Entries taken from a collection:

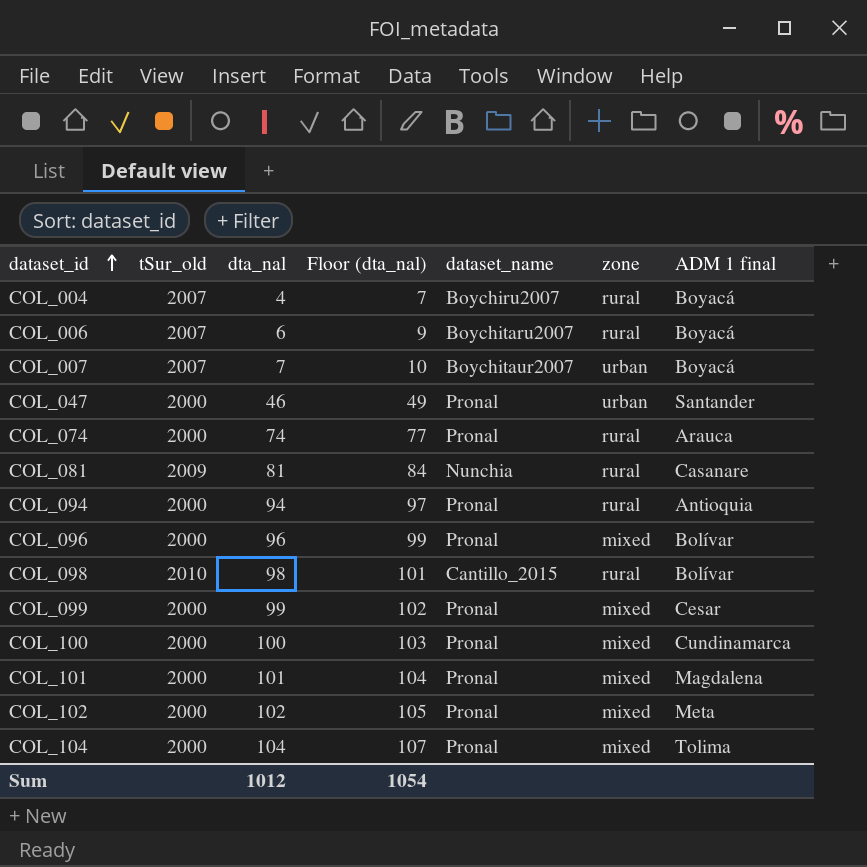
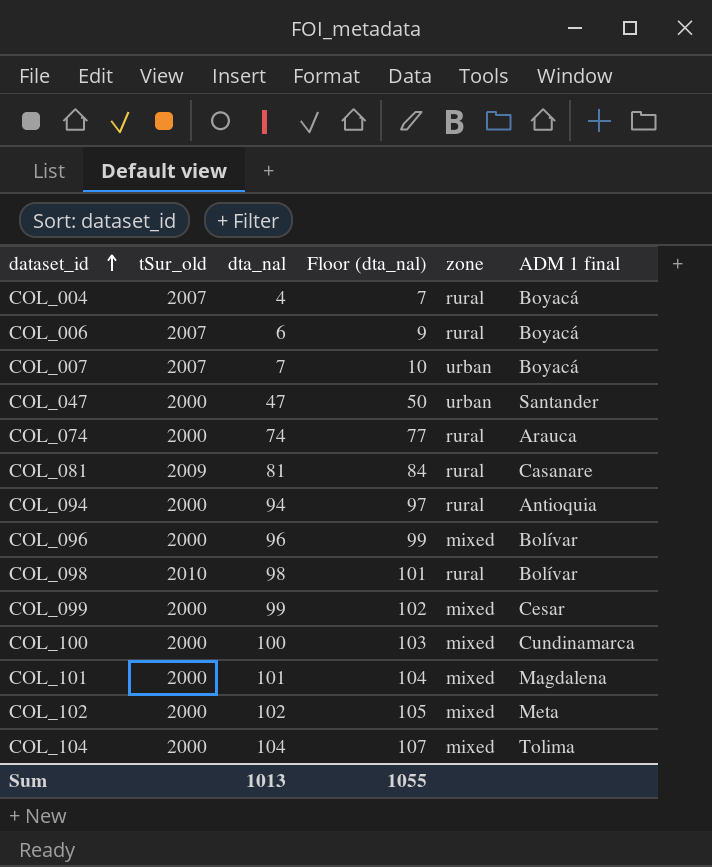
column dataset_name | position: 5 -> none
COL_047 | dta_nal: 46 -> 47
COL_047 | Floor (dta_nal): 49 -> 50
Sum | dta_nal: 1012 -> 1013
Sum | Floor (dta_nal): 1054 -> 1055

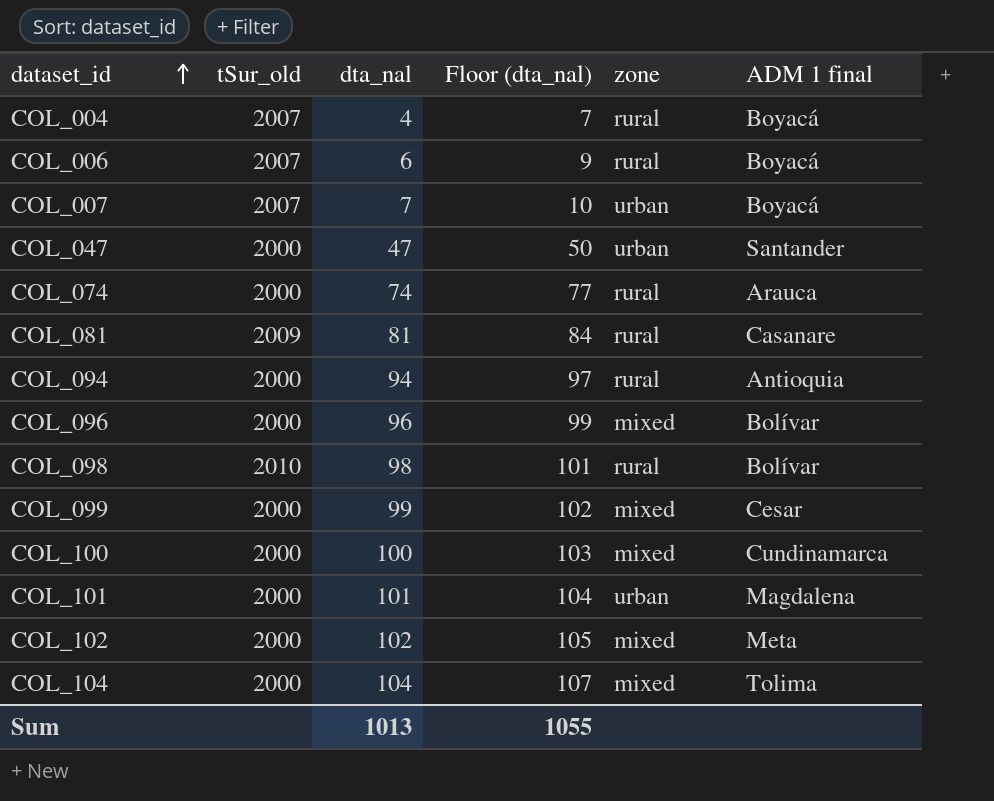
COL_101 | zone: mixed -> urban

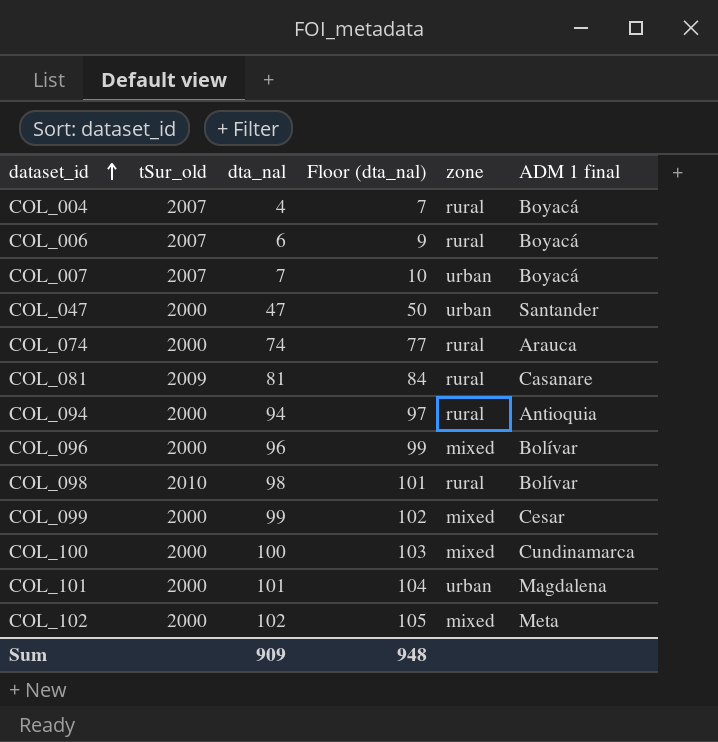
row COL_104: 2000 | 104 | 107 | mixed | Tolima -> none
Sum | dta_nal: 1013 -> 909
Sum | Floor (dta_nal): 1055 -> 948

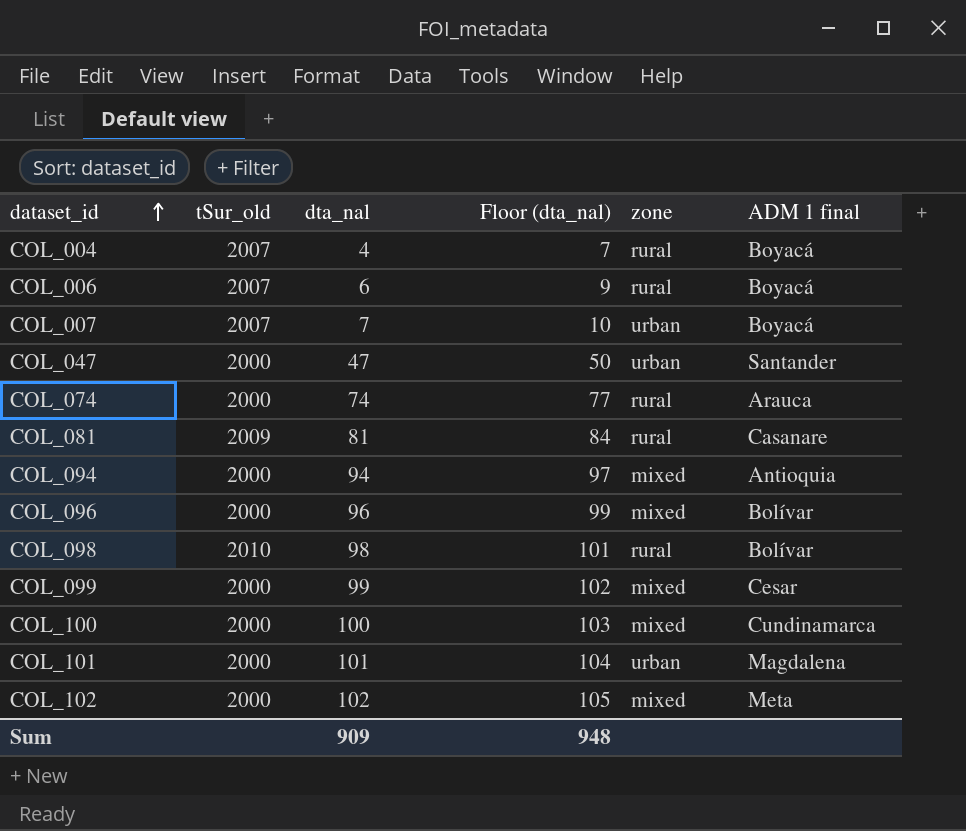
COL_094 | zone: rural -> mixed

▶ [What is expected]:
All lines in the preceding records that hold the word "zone" need to be copied.

▶ [Written solution]:
COL_101 | zone: mixed -> urban
COL_094 | zone: rural -> mixed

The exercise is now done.